§ **Brief**
Everything in the listing below must be set down again exactly.

§ **Records provided**
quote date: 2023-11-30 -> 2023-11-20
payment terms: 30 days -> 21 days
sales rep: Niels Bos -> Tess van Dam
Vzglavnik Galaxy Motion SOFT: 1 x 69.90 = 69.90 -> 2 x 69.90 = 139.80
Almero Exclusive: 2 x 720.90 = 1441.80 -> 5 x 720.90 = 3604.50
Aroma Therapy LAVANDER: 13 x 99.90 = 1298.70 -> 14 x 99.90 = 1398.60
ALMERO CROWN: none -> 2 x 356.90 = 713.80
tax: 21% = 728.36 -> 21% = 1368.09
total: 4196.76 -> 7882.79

§ **Reply to the exercise**
quote date: 2023-11-30 -> 2023-11-20
payment terms: 30 days -> 21 days
sales rep: Niels Bos -> Tess van Dam
Vzglavnik Galaxy Motion SOFT: 1 x 69.90 = 69.90 -> 2 x 69.90 = 139.80
Almero Exclusive: 2 x 720.90 = 1441.80 -> 5 x 720.90 = 3604.50
Aroma Therapy LAVANDER: 13 x 99.90 = 1298.70 -> 14 x 99.90 = 1398.60
ALMERO CROWN: none -> 2 x 356.90 = 713.80
tax: 21% = 728.36 -> 21% = 1368.09
total: 4196.76 -> 7882.79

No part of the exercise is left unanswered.